Melalui Diskusi ini, para peserta membahas berbagai isu strategis terkait percepatan pengadaan tanah, mulai dari penyelarasan regulasi, penguatan tata kelola pendanaan, mitigasi risiko hukum, hingga sinkronisasi proses perencanaan dan pelaksanaan pengadaan tanah. Hasil diskusi diharapkan menjadi dasar penguatan koordinasi dan komitmen bersama dalam mempercepat penyediaan tanah bagi pembangunan PSN.

Sekretaris Direktorat Jenderal Pengadaan Tanah dan Pengembangan Pertanahan Kementerian ATR/BPN, Asep Heri, yang hadir sebagai salah satu narasumber, menekankan pentingnya kualitas dokumen perencanaan sebagai fondasi keberhasilan pengadaan tanah. Menurutnya, perencanaan yang komprehensif dan dilengkapi dengan mitigasi risiko akan mempermudah pelaksanaan tahapan pengadaan tanah di lapangan.

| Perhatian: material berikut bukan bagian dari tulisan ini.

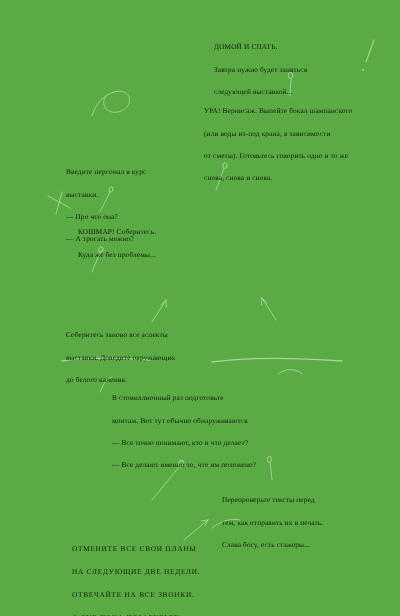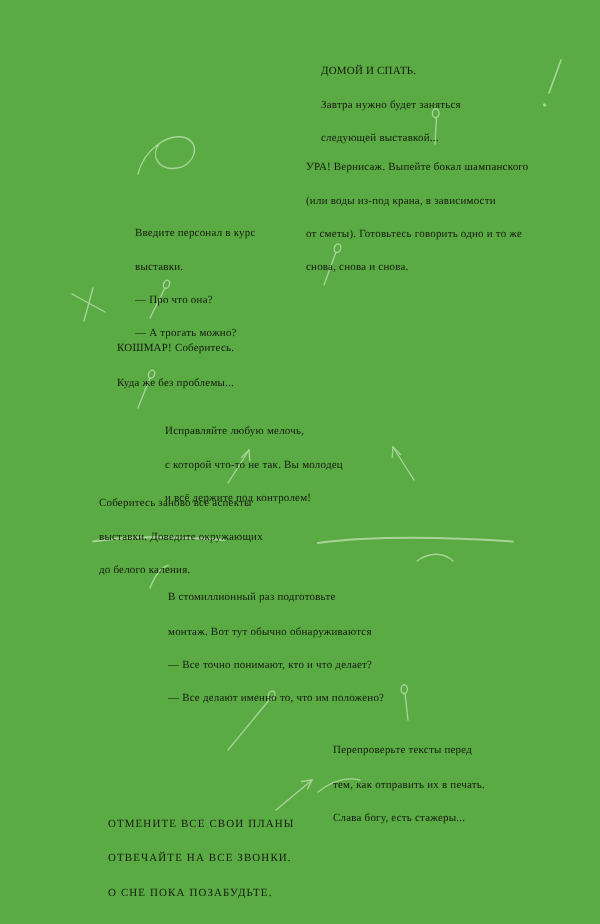"Введите персонал в курс" #note-staff { margin-left: 24px -> none; top: 138px -> 155px }
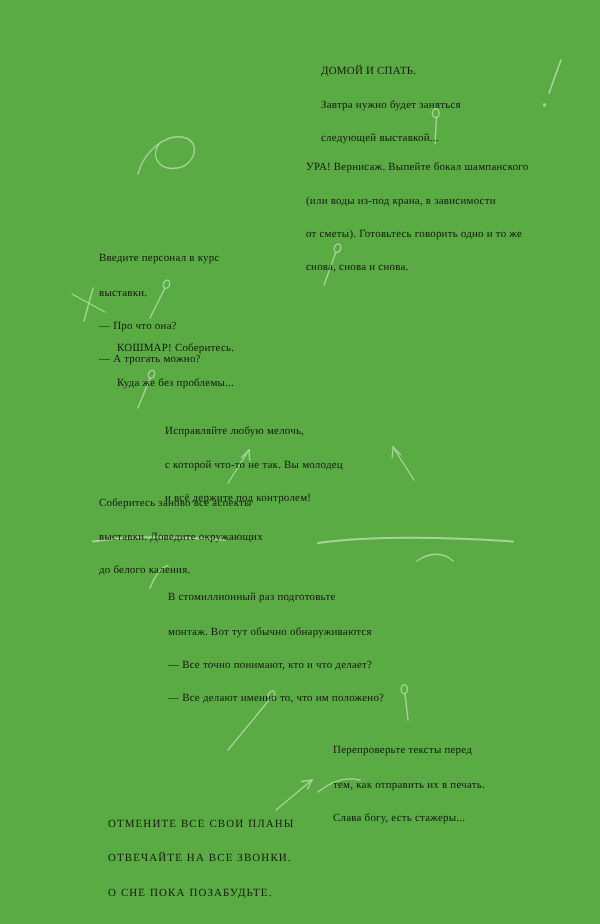"Исправляйте любую мелочь," div.note { html: <div> <span>Исправляйте любую мелочь,</span> <span>с которой что-то не так. Вы молодец</span> <span>и всё держите под контролем!</span> </div> -> none }
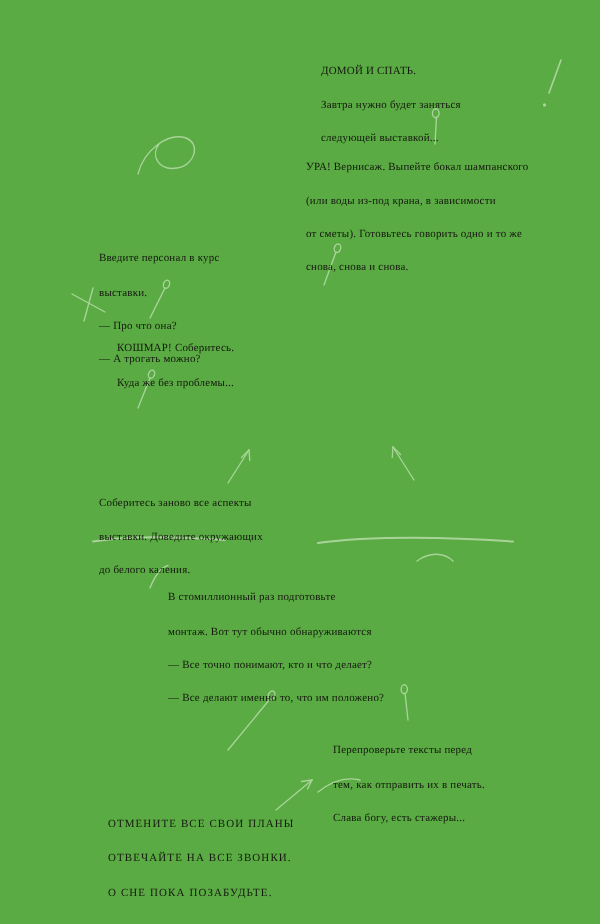"НА СЛЕДУЮЩИЕ ДВЕ НЕДЕЛИ." span.line { html: none -> <span>НА СЛЕДУЮЩИЕ ДВЕ НЕДЕЛИ.</span> }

"Instansi yang memerlukan tanah harus berupaya semaksimal mungkin bagaimana membuat dokumen perencanaan yang baik, benar, komprehensif, lengkap, dan berkualitas," ujarnya.

Senada dengan hal tersebut, Kepala Subdirektorat Pengadaan Tanah Jalan Bebas Hambatan Kementerian Pekerjaan Umum, Prabandityo Triwibowo, menyoroti pentingnya percepatan pengadaan tanah agar pembangunan infrastruktur dapat berjalan sesuai jadwal. Keterlambatan penyediaan lahan, menurutnya, berpotensi menghambat pelaksanaan konstruksi dan meningkatkan biaya investasi proyek.

"Apabila pengadaan tanahnya lambat, otomatis proyek akan molor dan memakan waktu lebih lama sehingga investasinya pun akan berlarut dan membengkak biayanya. Mudah-mudahan melalui forum ini kita dapat menemukan beberapa strategi yang akan kita rumuskan bersama," terangnya.

Melalui diskusi ini, penguatan sinergi, penyamaan persepsi, dan komitmen bersama seluruh pemangku kepentingan, percepatan pengadaan tanah diharapkan dapat berjalan lebih efektif. Dengan demikian, pembangunan Proyek Strategis Nasional dapat terlaksana tepat waktu, memberikan manfaat ekonomi yang lebih cepat dirasakan masyarakat, serta mendukung pencapaian prioritas pembangunan nasional.